Java简单句子解析器 [英] Java simple sentence parser

查看:95
本文介绍了Java简单句子解析器的处理方法,对大家解决问题具有一定的参考价值,需要的朋友们下面随着小编来一起学习吧!

问题描述

有没有简单的方法在普通Java
中创建句子解析器而不添加任何lib和jar。

is there any simple way to create sentence parser in plain Java without adding any libs and jars.

Parser不应该只关注单词之间的空白,
但要更聪明并解析:。 ! ?,
识别句子何时结束等。

Parser should not just take care about blanks between words, but be more smart and parse: . ! ?, recognize when sentence is ended etc.

解析后,只有真正的单词可以全部存储在db或文件中,而不是任何特殊的字符。

After parsing, only real words could be all stored in db or file, not any special chars.

非常感谢您提前:)

推荐答案

您可能想要首先看一下 BreakIterator 课程。

You might want to start by looking at the BreakIterator class.

来自JavaDoc。


BreakIterator类实现
方法用于在文本中查找
边界的位置。
的实例BreakIterator维持当前
的位置并扫描文本,返回
字符索引,其中
边界出现。在内部,
BreakIterator使用
CharacterIterator扫描文本,因此能够
扫描实现该协议的任何对象
所持有的文本。
StringCharacterIterator用于
扫描传递给setText的String对象。

The BreakIterator class implements methods for finding the location of boundaries in text. Instances of BreakIterator maintain a current position and scan over text returning the index of characters where boundaries occur. Internally, BreakIterator scans text using a CharacterIterator, and is thus able to scan text held by any object implementing that protocol. A StringCharacterIterator is used to scan String objects passed to setText.

您可以使用此类提供的工厂方法
来创建
各种类型的break迭代器的实例。

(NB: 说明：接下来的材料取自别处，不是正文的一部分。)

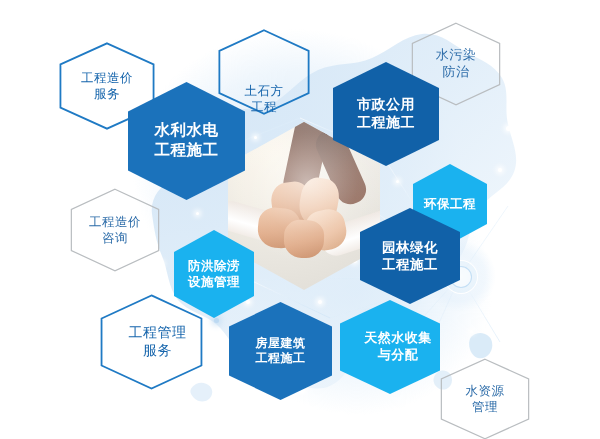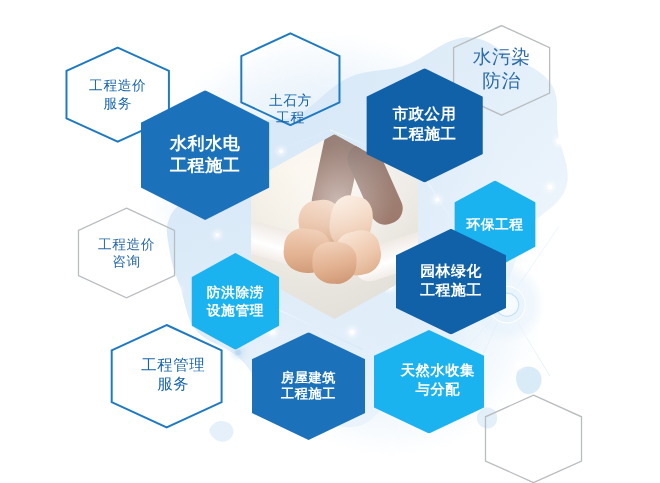--- a/index.html
+++ b/index.html
@@ -253,21 +253,21 @@
         <div class="hex-shape"><svg width="92" height="86" viewBox="0 0 100 100" preserveAspectRatio="none">
             <polygon points="50,1.5 98.5,25.5 98.5,74.5 50,98.5 1.5,74.5 1.5,25.5" fill="none" stroke="#1f7ac4" stroke-width="1.8" vector-effect="non-scaling-stroke"></polygon>
           </svg></div>
         <div class="hex-label" style="font-size: 12.5px;">土石方
 工程</div>
       </div>
       <div class="hex outline-gray" style="left: 411px; top: 22px; width: 90px; height: 84px;">
         <div class="hex-shape"><svg width="90" height="84" viewBox="0 0 100 100" preserveAspectRatio="none">
             <polygon points="50,1.5 98.5,25.5 98.5,74.5 50,98.5 1.5,74.5 1.5,25.5" fill="none" stroke="#b9bdc0" stroke-width="1.2" vector-effect="non-scaling-stroke"></polygon>
           </svg></div>
-        <div class="hex-label" style="font-size: 17px;">水污染
+        <div class="hex-label" style="font-size: 13px;">水污染
 防治</div>
       </div>
       <div class="hex solid" style="left: 128px; top: 82px; width: 117px; height: 118px;">
         <div class="hex-shape" style="clip-path: polygon(50% 0%, 100% 25%, 100% 75%, 50% 100%, 0% 75%, 0% 25%); background: rgb(27, 114, 187);"></div>
         <div class="hex-label" style="font-size: 15.5px;">水利水电
 工程施工</div>
       </div>
       <div class="hex solid" style="left: 333px; top: 62px; width: 106px; height: 104px; text-align: right;">
         <div class="hex-shape" style="clip-path: polygon(50% 0%, 100% 25%, 100% 75%, 50% 100%, 0% 75%, 0% 25%); background: rgb(17, 97, 168);"></div>
         <div class="hex-label" style="font-size: 14px;">市政公用
@@ -308,16 +308,18 @@
       </div>
       <div class="hex solid" style="left: 340px; top: 300px; width: 100px; height: 94px; padding-left: 16px;">
         <div class="hex-shape" style="clip-path: polygon(50% 0%, 100% 25%, 100% 75%, 50% 100%, 0% 75%, 0% 25%); background: rgb(26, 178, 239);"></div>
         <div class="hex-label" style="font-size: 13px;">天然水收集
 与分配</div>
       </div>
       <div class="hex outline-gray" style="left: 440px; top: 358px; width: 90px; height: 82px;">
         <div class="hex-shape"><svg width="90" height="82" viewBox="0 0 100 100" preserveAspectRatio="none">
             <polygon points="50,1.5 98.5,25.5 98.5,74.5 50,98.5 1.5,74.5 1.5,25.5" fill="none" stroke="#b9bdc0" stroke-width="1.2" vector-effect="non-scaling-stroke"></polygon>
           </svg></div>
+        <div class="hex-label" style="font-size: 12.5px;">水资源
+管理</div>
       </div>
     </div>
 
 </div>
 
 </body></html>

在
特别是使用getWordIterator,
getLineIterator,getSentenceIterator,
和getCharacterIterator创建
BreakIterators执行的话,
线,句子和字符边界
分析。单个
BreakIterator只能在一个
单位(单词,行,句子,以及
on)上工作。对于
希望执行的每个单位边界分析,必须使用不同的迭代器

You use the factory methods provided by this class to create instances of various types of break iterators. In particular, use getWordIterator, getLineIterator, getSentenceIterator, and getCharacterIterator to create BreakIterators that perform word, line, sentence, and character boundary analysis respectively. A single BreakIterator can work only on one unit (word, line, sentence, and so on). You must use a different iterator for each unit boundary analysis you wish to perform.

行边界分析确定
其中一个文本当
换行时,字符串可以被破坏。机制正确
处理标点符号和带连字符的
字。

Line boundary analysis determines where a text string can be broken when line-wrapping. The mechanism correctly handles punctuation and hyphenated words.

句子边界分析允许选择正确解释的

of period在数字和
缩写中,并且尾随
标点符号,例如引用
标记和括号。

Sentence boundary analysis allows selection with correct interpretation of periods within numbers and abbreviations, and trailing punctuation marks such as quotation marks and parentheses.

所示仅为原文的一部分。